*** SUPPLIED RECORDS ***

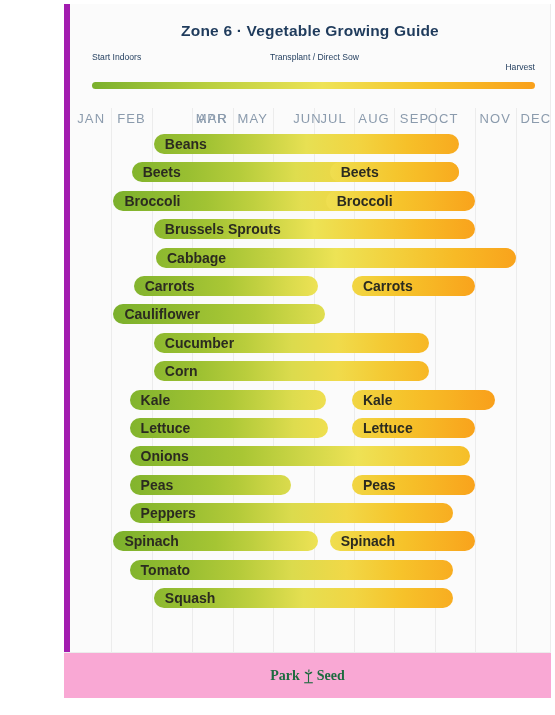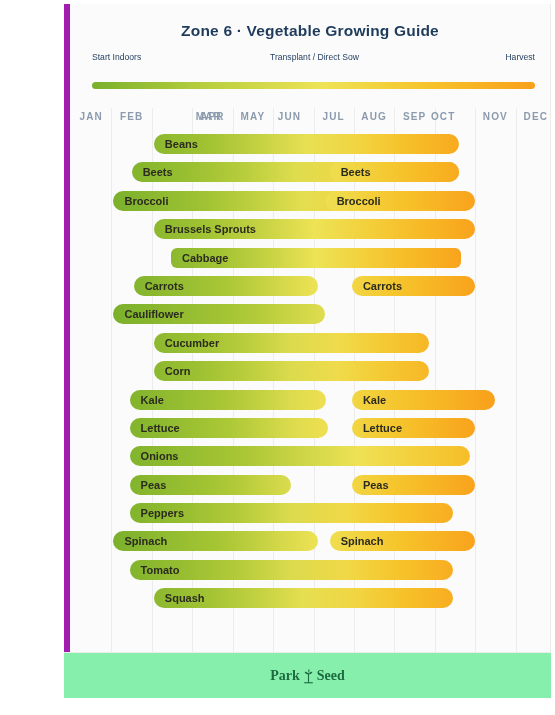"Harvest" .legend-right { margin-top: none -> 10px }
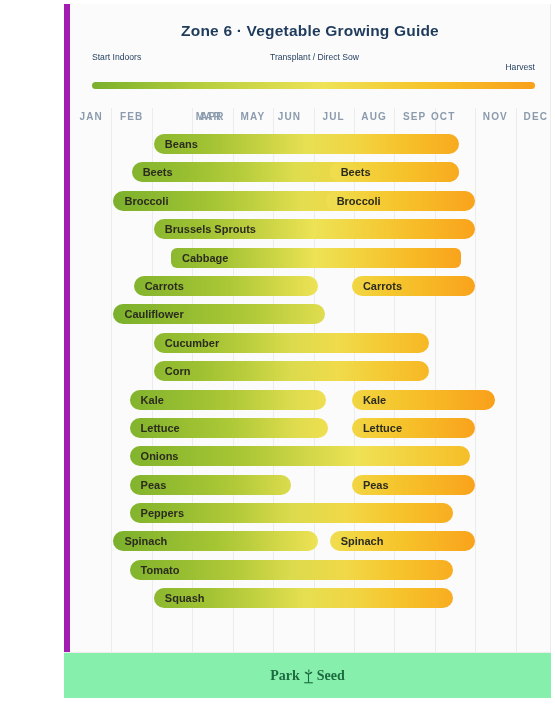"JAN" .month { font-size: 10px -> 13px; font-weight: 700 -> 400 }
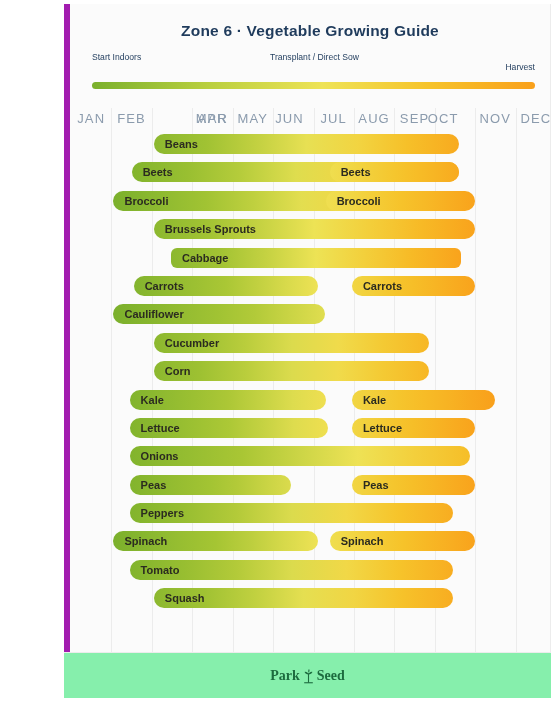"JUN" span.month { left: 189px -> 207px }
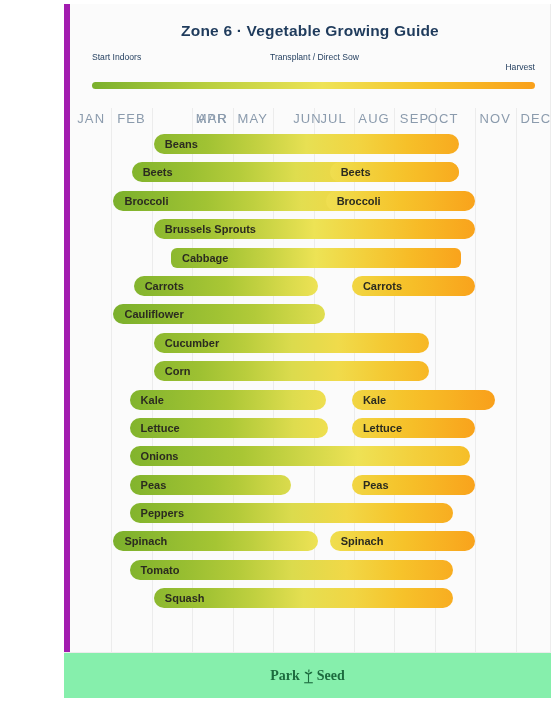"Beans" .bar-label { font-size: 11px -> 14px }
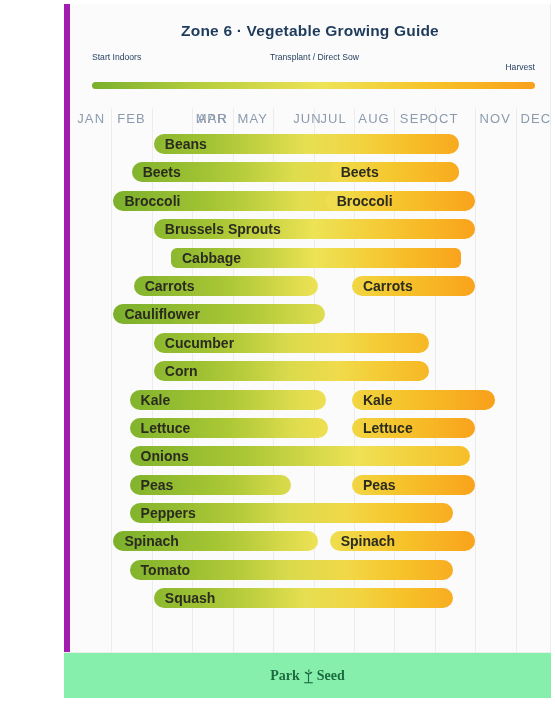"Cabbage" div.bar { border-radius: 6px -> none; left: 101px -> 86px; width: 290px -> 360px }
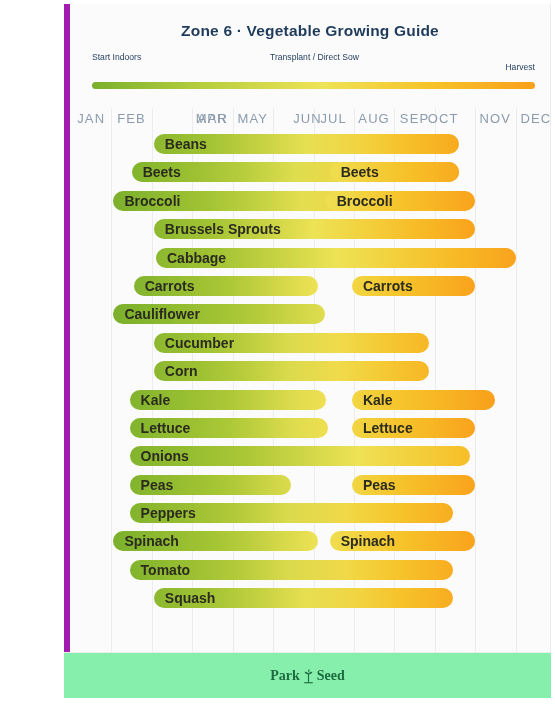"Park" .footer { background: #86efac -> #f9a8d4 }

***

THE TASK >> The entries above need to be repeated word for word, minus their pictures.

ANSWER BOX >>
"Harvest" .legend-right { margin-top: none -> 10px }
"JAN" .month { font-size: 10px -> 13px; font-weight: 700 -> 400 }
"JUN" span.month { left: 189px -> 207px }
"Beans" .bar-label { font-size: 11px -> 14px }
"Cabbage" div.bar { border-radius: 6px -> none; left: 101px -> 86px; width: 290px -> 360px }
"Park" .footer { background: #86efac -> #f9a8d4 }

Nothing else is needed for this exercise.